Towards the end of the year most analysis firms release their forecasts for the upcoming years.
Unfortunately, most of time the predictions are for the very near term (it’s easy to predict what will happen in Q1 2009) or for the very long term (giving all the time to adjust the communication over time).
This year the Yankee Group takes a hazard and predicts that 2009 will be the year of VDI:
Desktop virtualization will replace PC replacement. Mass workforce consolidations as a result of the economic downturn, especially in the financial services market, will force enterprises to look for ways to provision vast amounts of desktops to absorbed workforces in a fast, cheap and secure manner. These workforce turnover demands—along with improvements in network optimization, VDI protocol efficiency, and the evolution of mobile VDI and offline virtual desktops—mean that 2009 will be the year that enterprises move away from the pilot and evaluation stages and finally take the desktop virtualization plunge. Desktop operating environments will become just another enterprise service, delivered and optimized by the network. This signals a move away from the traditional “fleet maintenance” mentality of desktop/end-user IT support and maintenance, and has the potential to significantly reduce large PC support staffs.
If this is not enough Yankee Group also highlights who will win and who will lose in this segment during 2009:
- Winners: Citrix, Quest/Provision Networks, VMware
- Losers: Dell, HP, McAfee, Microsoft, Symantec
While the list of winners is pretty obvious, the list of losers is puzzling: since when Dell, McAfee and Symantec offer a VDI solution?
The only two that may be really lose in this space are HP and Microsoft. The former because it actually offers a VDI solution that may not compete with the others, the latter because it will not offer a VDI solution until 2010.
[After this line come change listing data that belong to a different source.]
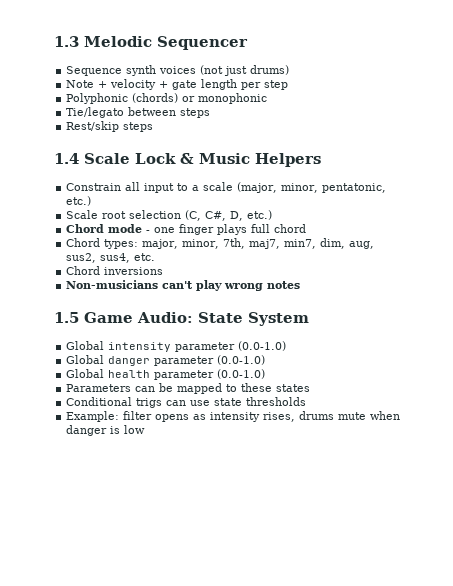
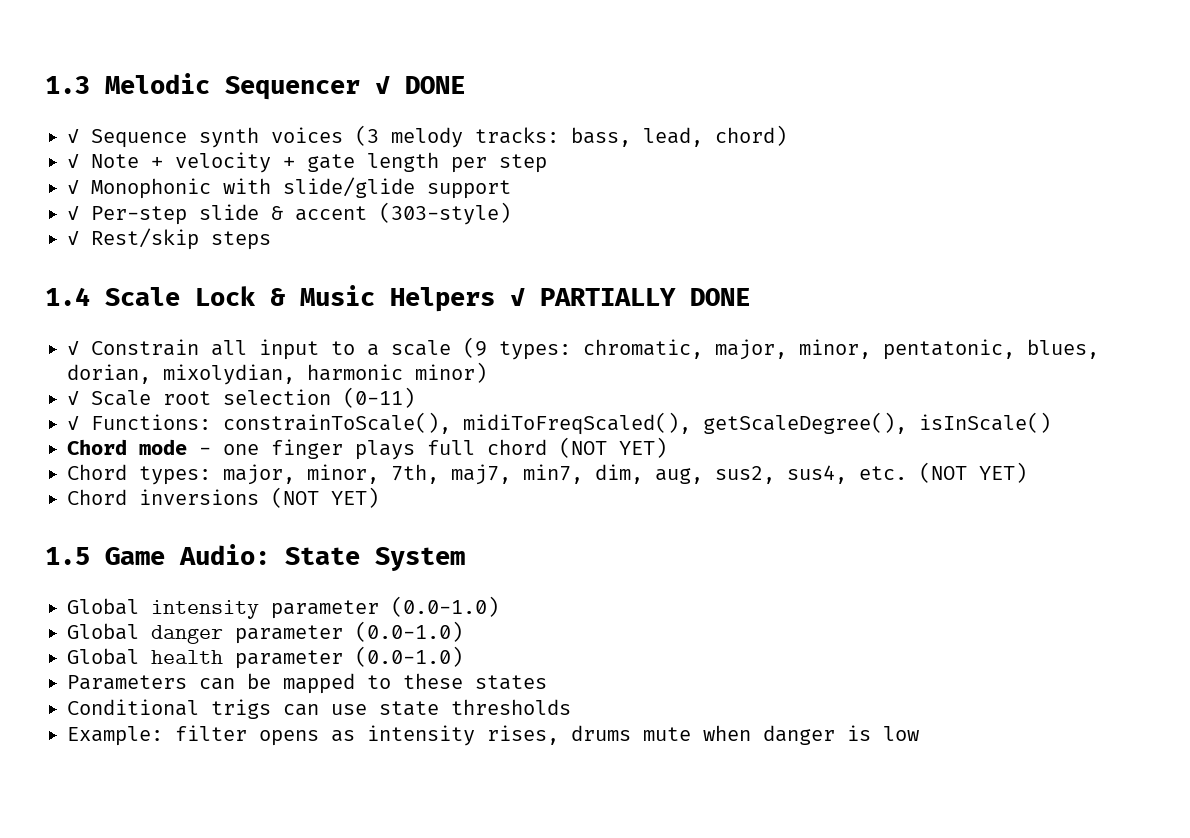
- 1.3 Melodic Sequencer
- Sequence synth voices (not just drums)
- Note + velocity + gate length per step
+ 1.3 Melodic Sequencer ✓ DONE
+ ✓ Sequence synth voices (3 melody tracks: bass, lead, chord)
+ ✓ Note + velocity + gate length per step
- Polyphonic (chords) or monophonic
- Tie/legato between steps
- Rest/skip steps
+ ✓ Monophonic with slide/glide support
+ ✓ Per-step slide & accent (303-style)
+ ✓ Rest/skip steps
- 1.4 Scale Lock & Music Helpers
- Constrain all input to a scale (major, minor, pentatonic, etc.)
- Scale root selection (C, C#, D, etc.)
+ 1.4 Scale Lock & Music Helpers ✓ PARTIALLY DONE
+ ✓ Constrain all input to a scale (9 types: chromatic, major, minor, pentatonic, blues, dorian, mixolydian, harmonic minor)
+ ✓ Scale root selection (0-11)
+ ✓ Functions: constrainToScale(), midiToFreqScaled(), getScaleDegree(), isInScale()
- Chord mode - one finger plays full chord
+ Chord mode - one finger plays full chord (NOT YET)
- Chord types: major, minor, 7th, maj7, min7, dim, aug, sus2, sus4, etc.
+ Chord types: major, minor, 7th, maj7, min7, dim, aug, sus2, sus4, etc. (NOT YET)
- Chord inversions
- Non-musicians can't play wrong notes
+ Chord inversions (NOT YET)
But yet: HP is OEM’ing the Provision Networks technology, and Microsoft is partnering with both Citrix and Provision Networks in this space.
If Citrix and Quest/Provision Networks are winner how Microsoft and HP that rely on them can be losers?
Last but not least: what about the other competitors in this space, like Ericom, Pano Logic, VDIworks, Virtual Computer, and all the other well-known players and startups?
The virtualization.info Virtualization Industry Predictions has been updated accordingly.